Task objective ->
Give the data again exactly as written, without any of its pictures.

Items from a data source
══════════
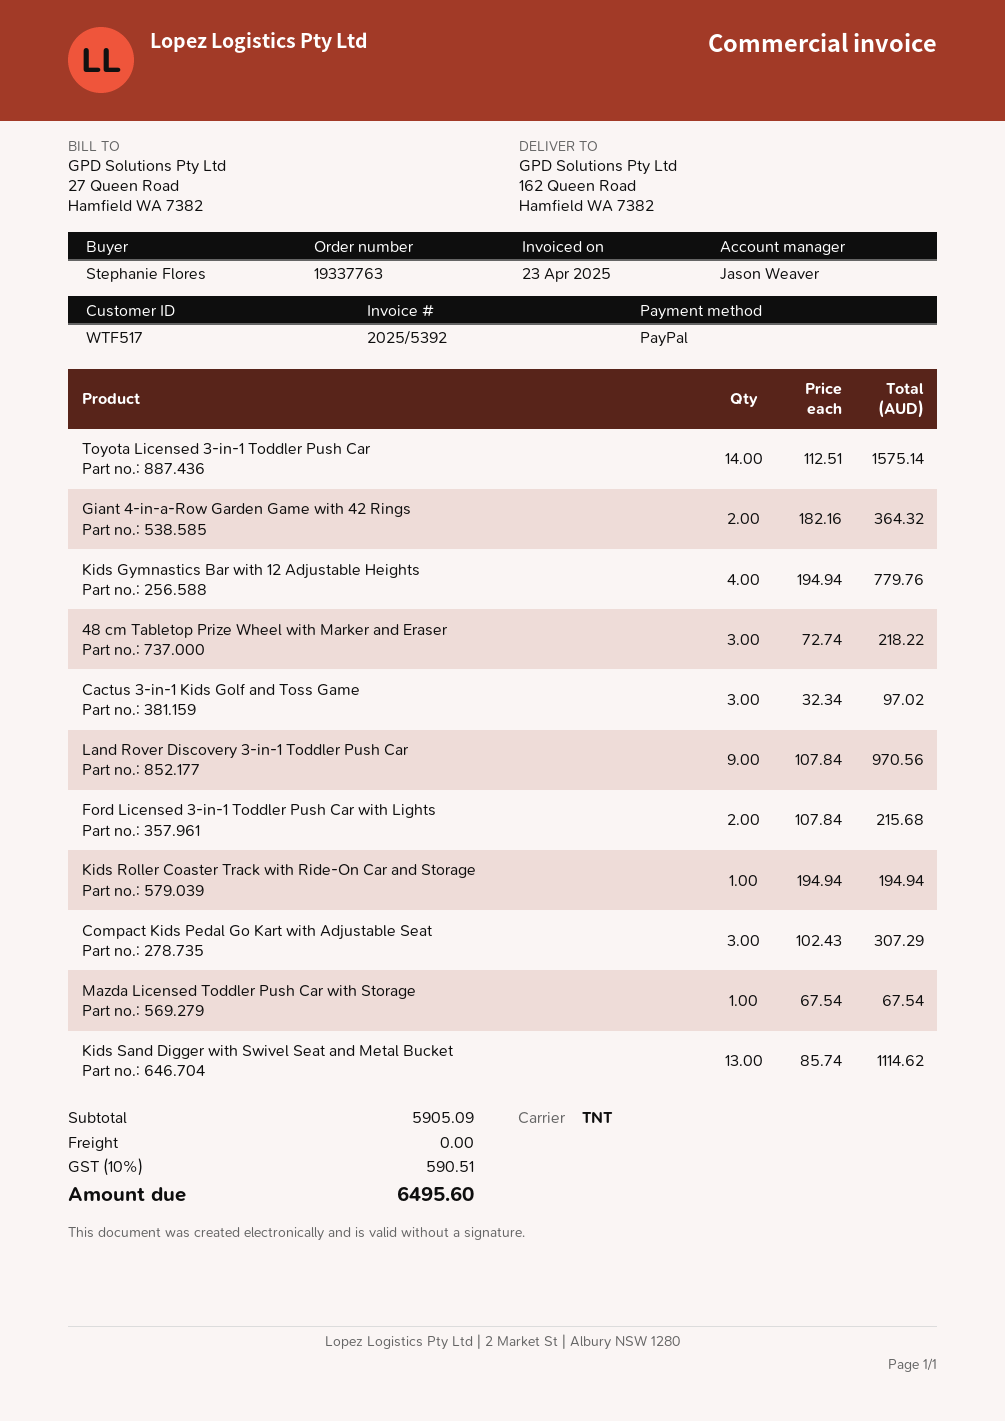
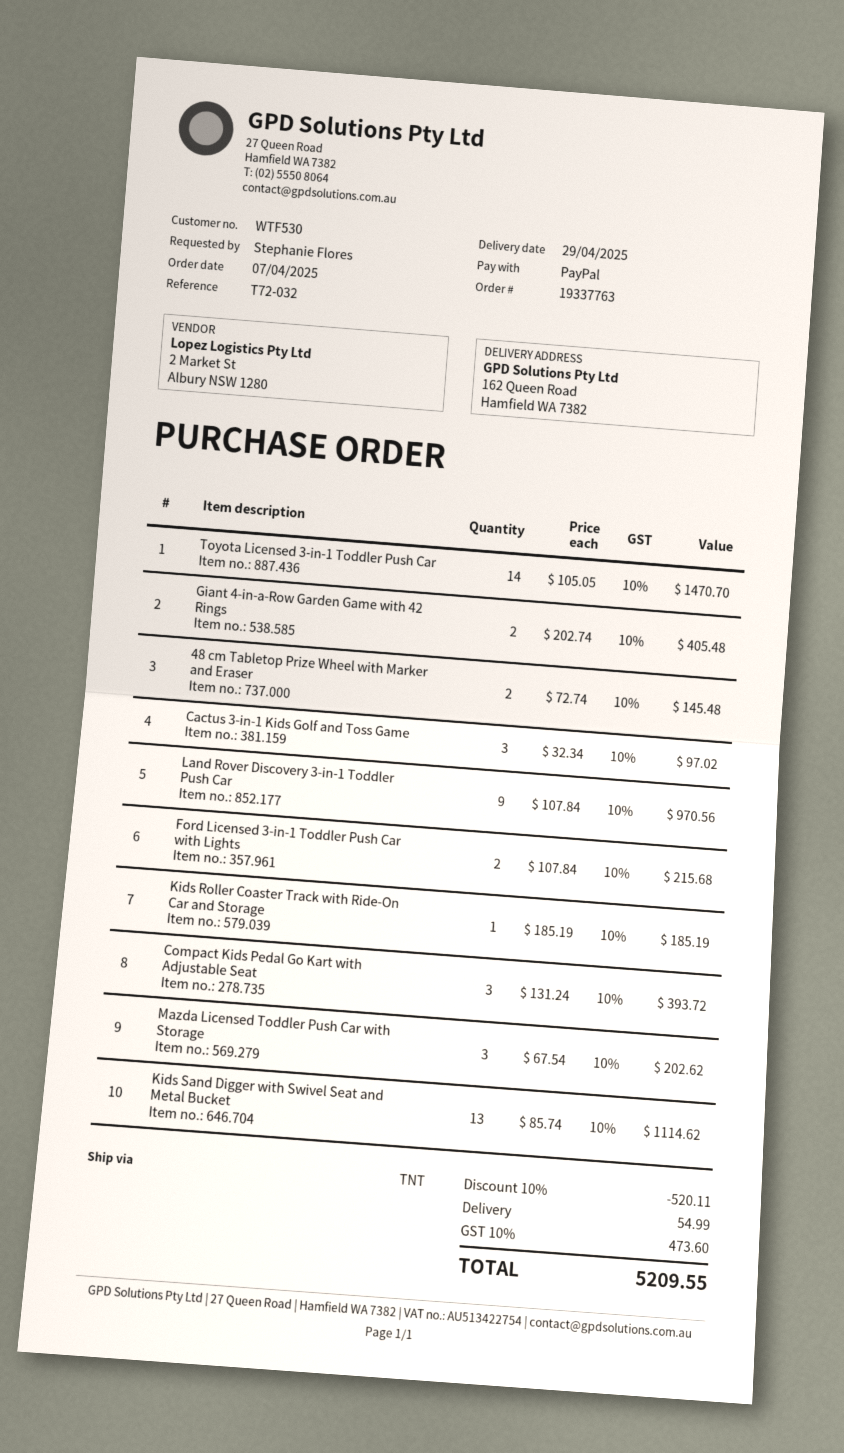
customer number: WTF517 -> WTF530
Toyota Licensed 3-in-1 Toddler Push Car: 14 x 112.51 = 1575.14 -> 14 x 105.05 = 1470.70
Giant 4-in-a-Row Garden Game with 42 Rings: 2 x 182.16 = 364.32 -> 2 x 202.74 = 405.48
Kids Gymnastics Bar with 12 Adjustable Heights: 4 x 194.94 = 779.76 -> none
48 cm Tabletop Prize Wheel with Marker and Eraser: 3 x 72.74 = 218.22 -> 2 x 72.74 = 145.48
Kids Roller Coaster Track with Ride-On Car and Storage: 1 x 194.94 = 194.94 -> 1 x 185.19 = 185.19
Compact Kids Pedal Go Kart with Adjustable Seat: 3 x 102.43 = 307.29 -> 3 x 131.24 = 393.72
Mazda Licensed Toddler Push Car with Storage: 1 x 67.54 = 67.54 -> 3 x 67.54 = 202.62
discount: none -> 10% = 520.11
shipping: 0.00 -> 54.99
tax: 10% = 590.51 -> 10% = 473.60
total: 6495.60 -> 5209.55

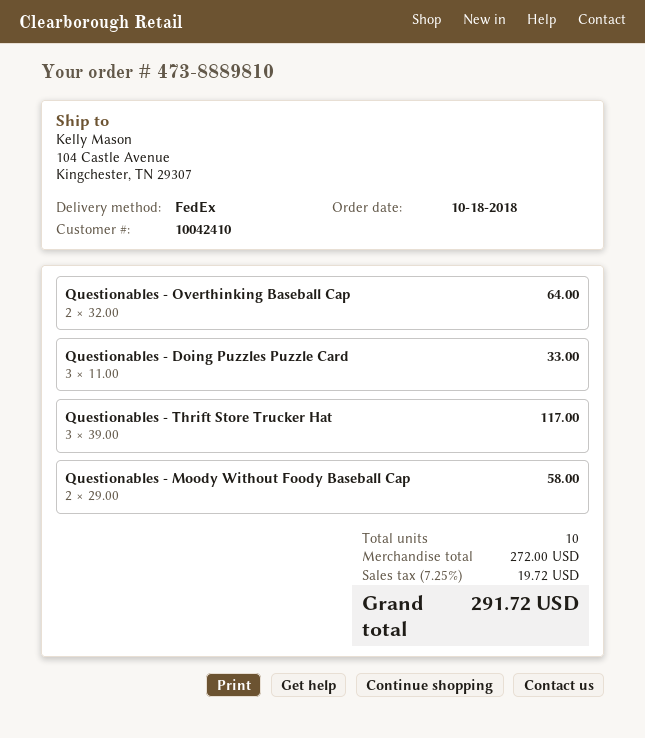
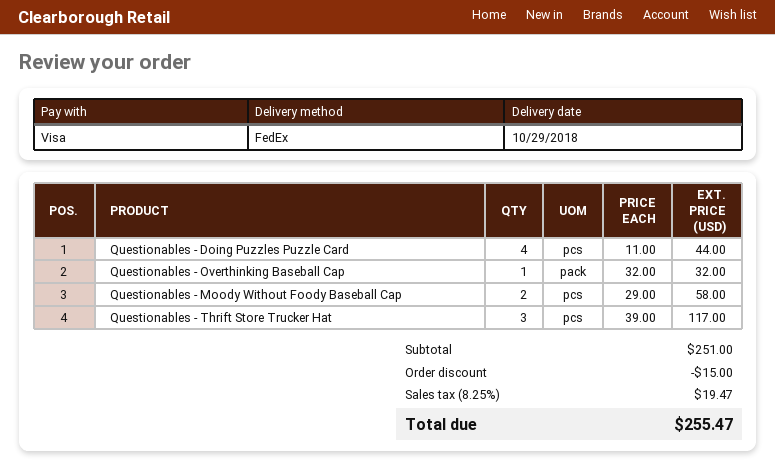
Questionables - Overthinking Baseball Cap: 2 x 32.00 = 64.00 -> 1 x 32.00 = 32.00
Questionables - Doing Puzzles Puzzle Card: 3 x 11.00 = 33.00 -> 4 x 11.00 = 44.00
subtotal: 272.00 -> 251.00
discount: none -> 15.00
tax: 7.25% = 19.72 -> 8.25% = 19.47
total: 291.72 -> 255.47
══════════
Your response ->
customer number: WTF517 -> WTF530
Toyota Licensed 3-in-1 Toddler Push Car: 14 x 112.51 = 1575.14 -> 14 x 105.05 = 1470.70
Giant 4-in-a-Row Garden Game with 42 Rings: 2 x 182.16 = 364.32 -> 2 x 202.74 = 405.48
Kids Gymnastics Bar with 12 Adjustable Heights: 4 x 194.94 = 779.76 -> none
48 cm Tabletop Prize Wheel with Marker and Eraser: 3 x 72.74 = 218.22 -> 2 x 72.74 = 145.48
Kids Roller Coaster Track with Ride-On Car and Storage: 1 x 194.94 = 194.94 -> 1 x 185.19 = 185.19
Compact Kids Pedal Go Kart with Adjustable Seat: 3 x 102.43 = 307.29 -> 3 x 131.24 = 393.72
Mazda Licensed Toddler Push Car with Storage: 1 x 67.54 = 67.54 -> 3 x 67.54 = 202.62
discount: none -> 10% = 520.11
shipping: 0.00 -> 54.99
tax: 10% = 590.51 -> 10% = 473.60
total: 6495.60 -> 5209.55

Questionables - Overthinking Baseball Cap: 2 x 32.00 = 64.00 -> 1 x 32.00 = 32.00
Questionables - Doing Puzzles Puzzle Card: 3 x 11.00 = 33.00 -> 4 x 11.00 = 44.00
subtotal: 272.00 -> 251.00
discount: none -> 15.00
tax: 7.25% = 19.72 -> 8.25% = 19.47
total: 291.72 -> 255.47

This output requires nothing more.